Adding seasonal indicators to the training data helps models distinguish means within a seasonal period:

![image.png](attachment:57c06df0-af1f-4979-9e79-47d9edef013b.png)

*Ordinary linear regression learns the mean values at each time in the season.*

The indeicators act as On / Off switches. At any time, at most one of these indicators can have a value of [1] *(On)*. Linear regression learns a baseline value [2379] for [Mon] and then adjusts by the value of whichever indicator is [On] for that day; the rest are [0] and vanish.

## Fourier Features and the Periodogram

The kind of feature we discuss now are better suited for long seasons over mnay observations where indicators would be impractical. Instead of creating a feautre of each date, Fourier features try to capture the overall shape of the seasonal curve with just a few features.

Let's take a look at a plot of the annual season in *Trigonometry*. Notice the repetitions of various frequencies: a long up-and-down movement three times a year, short weekly movements 52 times a year, and perhaps others.

![image.png](attachment:b5a498b4-d604-4e66-855b-2e92fc86db4a.png)

*Annual seasonality in the Wiki Trignometry series*

Its these frequencies within a season that we attempt to capture with Fourier features. The idea is to include in our training data periodic curves having the same frequencies as the season we are trying to model. The curves we use are those in the trigonometric functions sine and cosine.

**Fourier features** are pairs of sine and cosine curves, one pair for each potential frequency in the season starting with the longest. Fourier pairs modeling annual seasonality would have frequencies: once per year, twice per year, three times per year, and so on.

![image.png](attachment:5f555f77-8a9f-41c4-b2eb-9209f6d3ac3c.png)

*The first two Fourier pairs for annual seasonality. Top: Frequency of once per year. Bottom: Frequency of twice per year.*

If we add a set of these sine / cosine curves to our training data, the linear regression algorithm will figure out the weights that will fit the seasonal component in the target series. The figure illustrates how linear regression used four Fourier pairs to model the annual seasonilty in the *Wiki Trigonometry* series.

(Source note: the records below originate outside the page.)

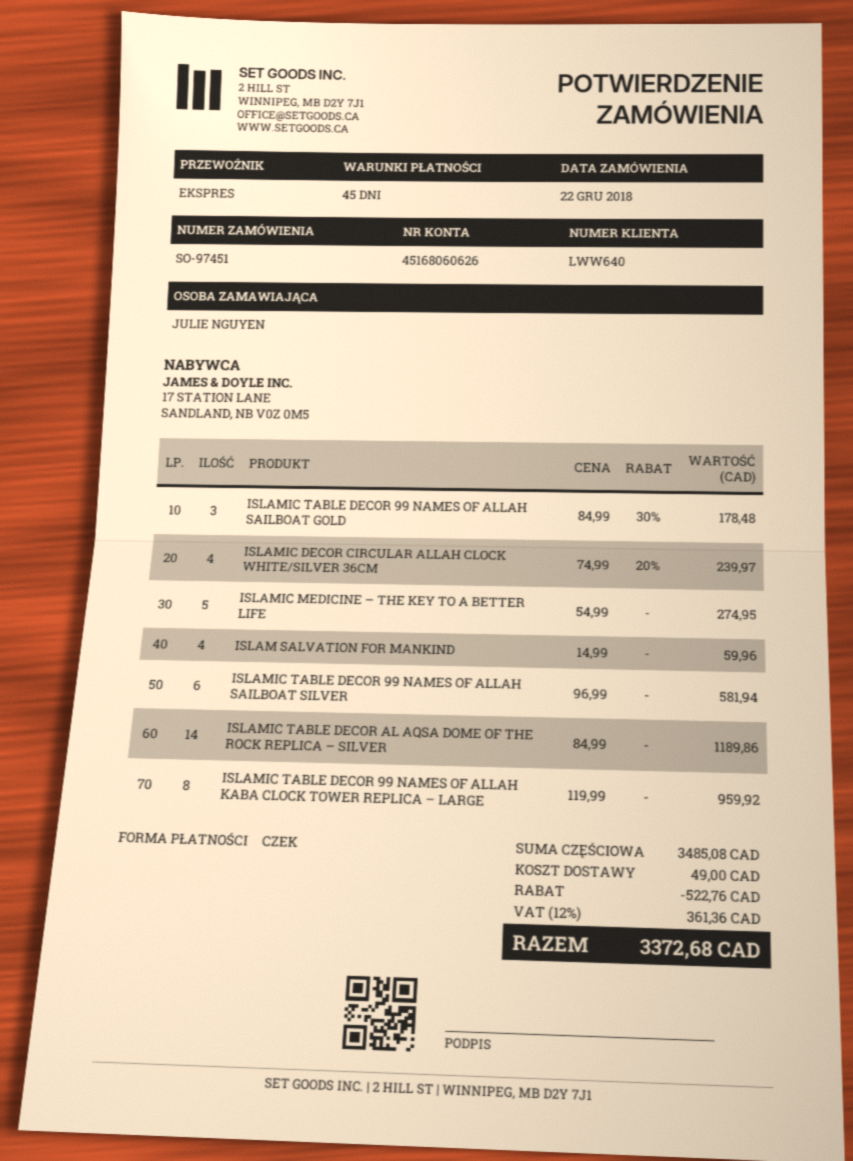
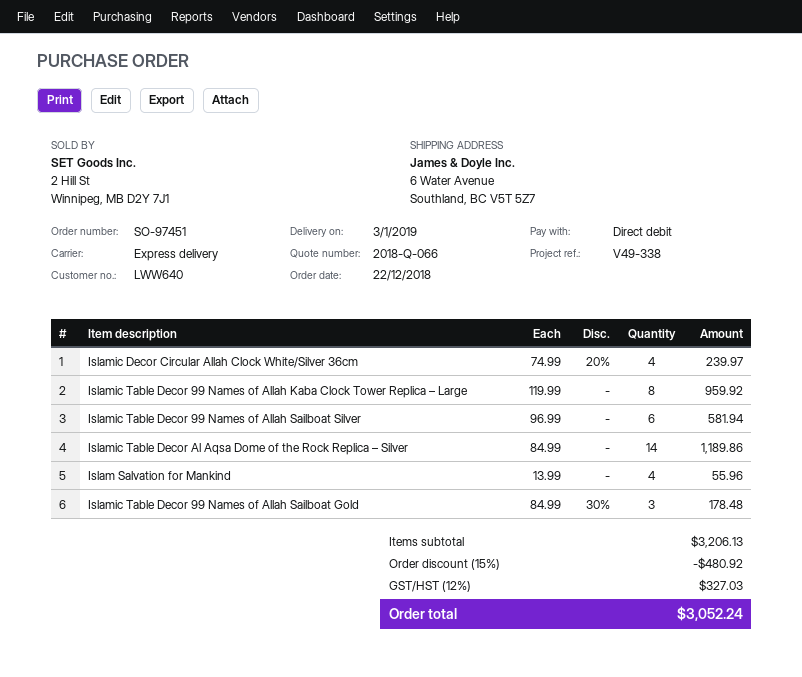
payment method: cheque -> direct debit
ISLAMIC MEDICINE – THE KEY TO A BETTER LIFE: 5 x 54.99 = 274.95 -> none
ISLAM SALVATION FOR MANKIND: 4 x 14.99 = 59.96 -> 4 x 13.99 = 55.96
subtotal: 3485.08 -> 3206.13
discount: 522.76 -> 480.92
shipping: 49.00 -> none
tax: 12% = 361.36 -> 12% = 327.03
total: 3372.68 -> 3052.24

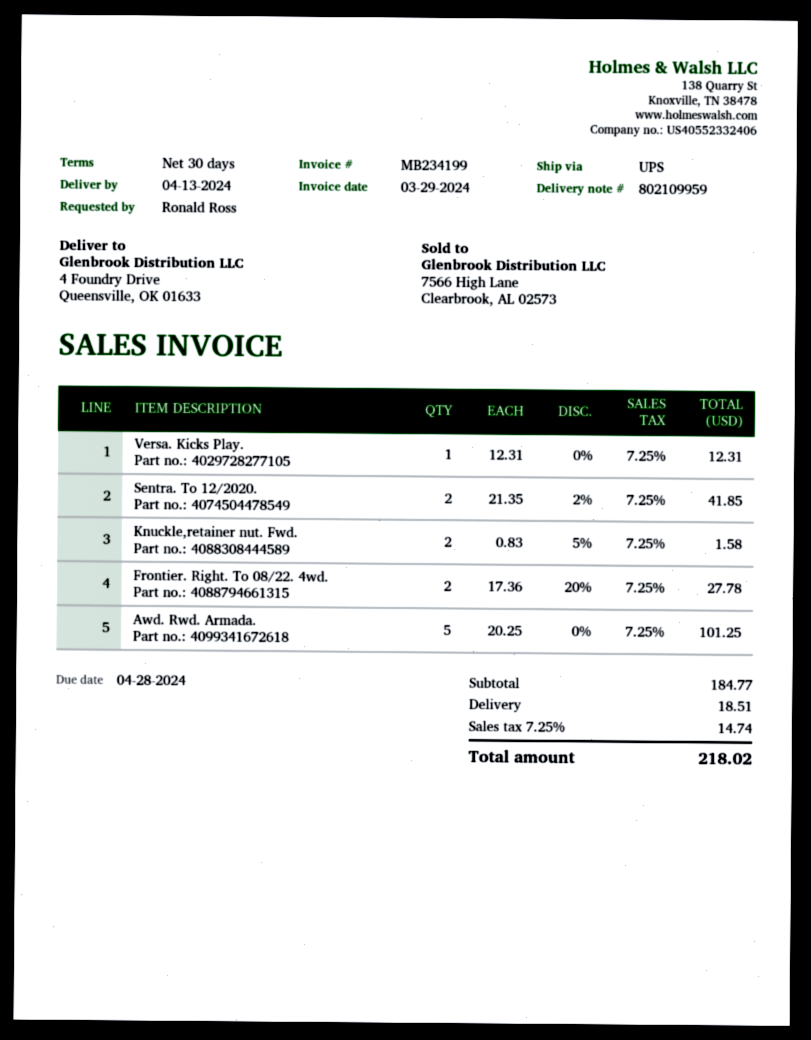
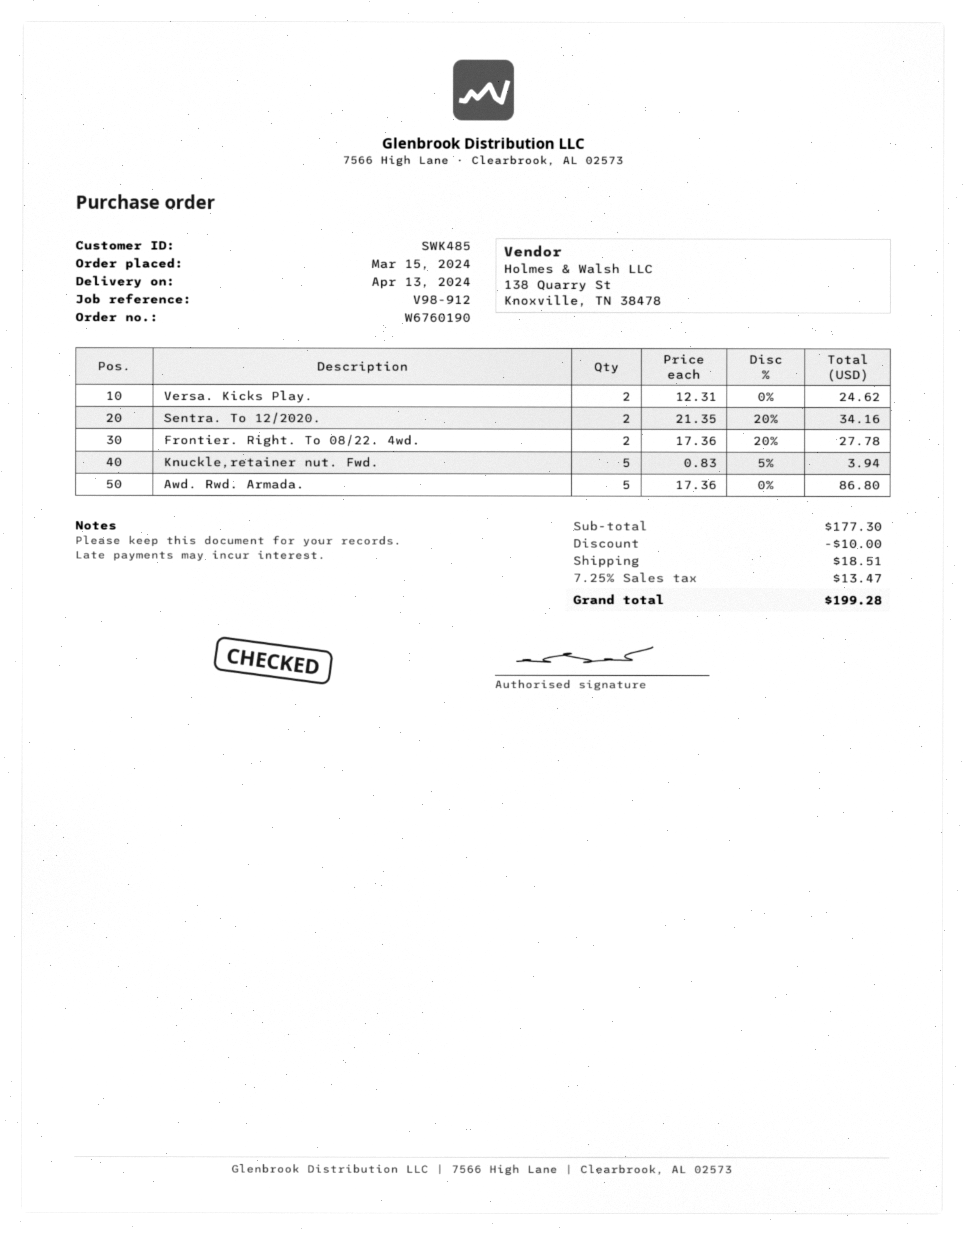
Versa. Kicks Play.: 1 x 12.31 = 12.31 -> 2 x 12.31 = 24.62
Sentra. To 12/2020.: 2 x 21.35 - 2% = 41.85 -> 2 x 21.35 - 20% = 34.16
Knuckle,retainer nut. Fwd.: 2 x 0.83 - 5% = 1.58 -> 5 x 0.83 - 5% = 3.94
Awd. Rwd. Armada.: 5 x 20.25 = 101.25 -> 5 x 17.36 = 86.80
subtotal: 184.77 -> 177.30
discount: none -> 10.00
tax: 7.25% = 14.74 -> 7.25% = 13.47
total: 218.02 -> 199.28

![image.png](attachment:0887224f-9332-4bff-97bf-576f41db6868.png)

*Top: Curves for four Fourier pairs, a sum of sine and cosine with regression coefficients. Each curve models a different frequency. Bottom: The sum of these curves approximates the seasonal pattern.*

Notice that we only needed eight features (four sine / cosine pairs) to get a good estimate of the annual seasonality. Compare this to the seasonal indicator method which would have required hundreds of features (one for each day of the year). Modeling only the "main effect" of the seasonality with Fourier features, you'll usually  need to add far fewer features to your training data, which means reduced computation time and less risk of overfitting.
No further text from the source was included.